Und dann, als ich auf der Straße stand, fühlte ich, es war vorbei. Oder sagen wir, ich hoffte es. Doch Aussteigen war nicht drin. Sie würden mich nie verstehen. Sie würden es nicht zulassen.
Das Telefon klingelte und ich hob einmal zu viel ab und gab die falsche Antwort. Sie wollten, dass ich fliege und sie hätten mich das Fliegen gelehrt. Daran gibt es keinen Zweifel. Darin sind sie Meister.
Ich traf ihn am Spätnachmittag. Alain saß in einem Cafe in der Rue …, hab den Namen vergessen, er trank einen Pernot.
Wie? Ja, es klingt nach Klischee. Aber es war so. Er trank Pernot und ich setzte mich an seinen Tisch. Sein Blick, Sie kennen doch diesen Blick?
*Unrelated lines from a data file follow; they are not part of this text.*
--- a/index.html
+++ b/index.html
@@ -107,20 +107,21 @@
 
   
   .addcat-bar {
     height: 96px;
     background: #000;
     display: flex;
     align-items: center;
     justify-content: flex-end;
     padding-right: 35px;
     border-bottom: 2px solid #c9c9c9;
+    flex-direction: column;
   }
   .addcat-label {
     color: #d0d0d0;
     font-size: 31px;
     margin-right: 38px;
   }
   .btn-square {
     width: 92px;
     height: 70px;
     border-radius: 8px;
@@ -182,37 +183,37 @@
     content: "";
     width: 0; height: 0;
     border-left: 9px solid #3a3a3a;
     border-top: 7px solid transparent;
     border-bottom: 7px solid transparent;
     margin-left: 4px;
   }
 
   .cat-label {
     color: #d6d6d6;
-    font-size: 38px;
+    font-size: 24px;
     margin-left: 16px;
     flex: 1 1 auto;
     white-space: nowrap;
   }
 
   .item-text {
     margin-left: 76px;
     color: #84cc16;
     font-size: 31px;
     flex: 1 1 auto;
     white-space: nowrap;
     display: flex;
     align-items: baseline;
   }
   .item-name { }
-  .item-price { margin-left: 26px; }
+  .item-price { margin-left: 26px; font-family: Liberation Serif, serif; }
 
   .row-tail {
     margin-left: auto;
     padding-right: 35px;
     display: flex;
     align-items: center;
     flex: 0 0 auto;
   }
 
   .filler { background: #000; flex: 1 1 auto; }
Jedenfalls sagte er mit seinen Augen mehr als Worte hätten ausdrücken können.
Hören Sie, ich sage Ihnen, seit damals in dem Auto hatte ich ihn nicht gesehen. Ich träume auch mal von anderen Dingen, wissen Sie. Gut, ab und zu bin ich in Französischen Filmen, was beweißt das, gar nichts! Verstehen Sie!? Und er hat mich immer gut behandelt. Er hat es nicht nötig, Frauen schlecht zu behandeln. Welcher Film? Naja, vielleicht dieses eine Mal, kann jedem passieren. Aber er wurde provoziert, vergessen Sie das nicht!
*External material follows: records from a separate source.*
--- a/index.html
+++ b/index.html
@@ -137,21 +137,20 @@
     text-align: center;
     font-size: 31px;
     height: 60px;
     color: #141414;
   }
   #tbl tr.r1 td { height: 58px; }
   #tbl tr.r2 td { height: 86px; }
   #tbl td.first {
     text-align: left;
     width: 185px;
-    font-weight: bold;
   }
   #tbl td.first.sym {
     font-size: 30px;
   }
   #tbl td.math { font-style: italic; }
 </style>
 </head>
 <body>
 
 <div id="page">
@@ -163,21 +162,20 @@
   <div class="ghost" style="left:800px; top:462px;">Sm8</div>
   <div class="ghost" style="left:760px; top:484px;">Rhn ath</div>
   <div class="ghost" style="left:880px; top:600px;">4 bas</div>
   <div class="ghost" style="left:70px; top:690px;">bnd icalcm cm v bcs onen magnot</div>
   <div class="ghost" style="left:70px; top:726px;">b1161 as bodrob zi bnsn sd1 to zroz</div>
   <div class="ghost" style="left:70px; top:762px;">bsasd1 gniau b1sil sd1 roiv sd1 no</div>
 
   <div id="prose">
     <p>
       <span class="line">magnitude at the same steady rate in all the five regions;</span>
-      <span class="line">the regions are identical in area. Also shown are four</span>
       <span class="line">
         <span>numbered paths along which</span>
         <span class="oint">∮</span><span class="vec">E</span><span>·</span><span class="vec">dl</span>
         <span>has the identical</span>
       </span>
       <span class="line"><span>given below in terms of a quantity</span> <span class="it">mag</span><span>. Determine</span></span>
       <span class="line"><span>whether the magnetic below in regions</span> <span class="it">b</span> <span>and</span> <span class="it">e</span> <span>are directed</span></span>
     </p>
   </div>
Er trank also Pernot und als er fertig war, gingen wir gemeinsam in sein Hotel. Er schloß die Gardinen, zündete sich eine Zigarette an und beobachtete durch einen Spalt die Straße. Ja, ein Klischee. Und wenn Sie das blütenweiße Hemd mit dem Blutfleck gesehen hätten, das auf einem Bügel am Schrank hing, würden sie das auch als ein Klischee bezeichnen!
Meine Rolle in dem Spiel war mir nicht ganz klar. Ich glaube nicht, dass ich ein Lockvogel war. Alain holte mich ans Fenster. Auf der Straße, in einem Hauseingang, stand Gino – Ja, Ventura, und beobachtete das Hotel.
Wie der Mann in das Bett gekommen ist? Keine Ahnung, er lag einfach drin als wir uns vom Fenster abwendeten. Er hatte die Bettdecke bis ans Kinn gezogen und sah uns an. Ich würde ihn so um die vierzig beschreiben. Schütteres, braunes Haar und blaue Augen. Aber Sie kennen ihn ja.
Das sagen Sie. Woher soll ich wissen, dass er Oberfinanzdirektor ausgerechnet bei meinem Finanzamt ist. Gut, Oberfinanzdirektor war und sich meinen Traum ausgesucht hat, um das Zeitliche zu segnen?

Alain verließ etwa eine Stunde vor mir das Hotel. Ich sah mir im Fernseher noch die Sendung mit der Maus an. Dann ging ich auch, wie ich Ihnen bereits sagte. Der Mann, ja der Oberfinanzdirektor, schlief bei der Episode mit Käpt´n Blaubär ein. Ich sagte, er schlief, er war nicht tot.
Hören Sie Herr Kommissar, wenn Sie keine weiteren Fragen haben, würde ich jetzt gerne aufwachen. –

Verlassen Sie nicht die Stadt? Also wenn das kein Klischee ist!